Honestly, I ought to just reproduce the whole piece, but from Roger Kimball’s Wall Street Journal column This Metamorphosis Will Require a Permit, I have selected this excerpt as QotD:
In “The Road to Serfdom,” Friedrich Hayek noted that “the power which a multiple millionaire, who may be my neighbor and perhaps my employer, has over me is very much less than that which the smallest functionnaire possesses who wields the coercive power of the state on whose discretion it depends whether and how I am to be allowed to live or to work.”
And how. But what makes the phenomenon so insidious is that many of the functionaries are as friendly as can be. It’s just that they’re cogs in a machine whose overriding purpose is not service but self-perpetuation and control.

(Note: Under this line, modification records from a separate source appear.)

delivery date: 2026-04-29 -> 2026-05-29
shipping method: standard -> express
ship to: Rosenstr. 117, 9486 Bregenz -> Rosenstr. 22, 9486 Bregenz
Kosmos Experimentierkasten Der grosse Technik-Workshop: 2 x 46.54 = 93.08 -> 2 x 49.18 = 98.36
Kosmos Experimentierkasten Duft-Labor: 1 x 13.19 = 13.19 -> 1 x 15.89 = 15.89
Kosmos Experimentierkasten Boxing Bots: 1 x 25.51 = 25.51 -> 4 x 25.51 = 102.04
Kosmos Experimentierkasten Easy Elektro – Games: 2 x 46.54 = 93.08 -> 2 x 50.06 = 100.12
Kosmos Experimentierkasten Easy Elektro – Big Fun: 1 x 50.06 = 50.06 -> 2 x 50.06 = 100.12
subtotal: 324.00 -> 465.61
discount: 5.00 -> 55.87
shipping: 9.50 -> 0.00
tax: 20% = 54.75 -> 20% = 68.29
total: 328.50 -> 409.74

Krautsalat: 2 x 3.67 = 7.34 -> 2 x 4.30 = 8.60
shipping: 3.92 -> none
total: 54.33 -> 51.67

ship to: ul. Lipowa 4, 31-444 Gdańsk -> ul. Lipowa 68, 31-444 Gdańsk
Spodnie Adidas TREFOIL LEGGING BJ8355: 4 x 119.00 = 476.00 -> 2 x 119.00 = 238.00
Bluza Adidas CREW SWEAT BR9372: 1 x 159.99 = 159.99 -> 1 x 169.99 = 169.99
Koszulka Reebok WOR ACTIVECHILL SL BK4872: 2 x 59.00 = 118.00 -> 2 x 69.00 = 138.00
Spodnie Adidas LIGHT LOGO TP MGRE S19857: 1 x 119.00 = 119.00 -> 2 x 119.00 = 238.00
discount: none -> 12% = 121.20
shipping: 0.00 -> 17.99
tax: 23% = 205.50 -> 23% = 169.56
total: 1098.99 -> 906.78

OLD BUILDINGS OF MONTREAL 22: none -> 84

It is, as Alexis de Tocqueville saw, a recipe for a form of despotism peculiar to modern democracies. It does this, wrote Tocqueville, by enforcing “a network of small, complicated, painstaking, uniform rules” that reduces citizens “to being nothing more than a herd of timid and industrious animals of which the government is the shepherd.” The sobering thought is that we’re all complicit in that infantilization. After all, we keep voting for the politicians who put this leviathan in place.
I would say “unbelievable,” but it is, in fact, all too believable.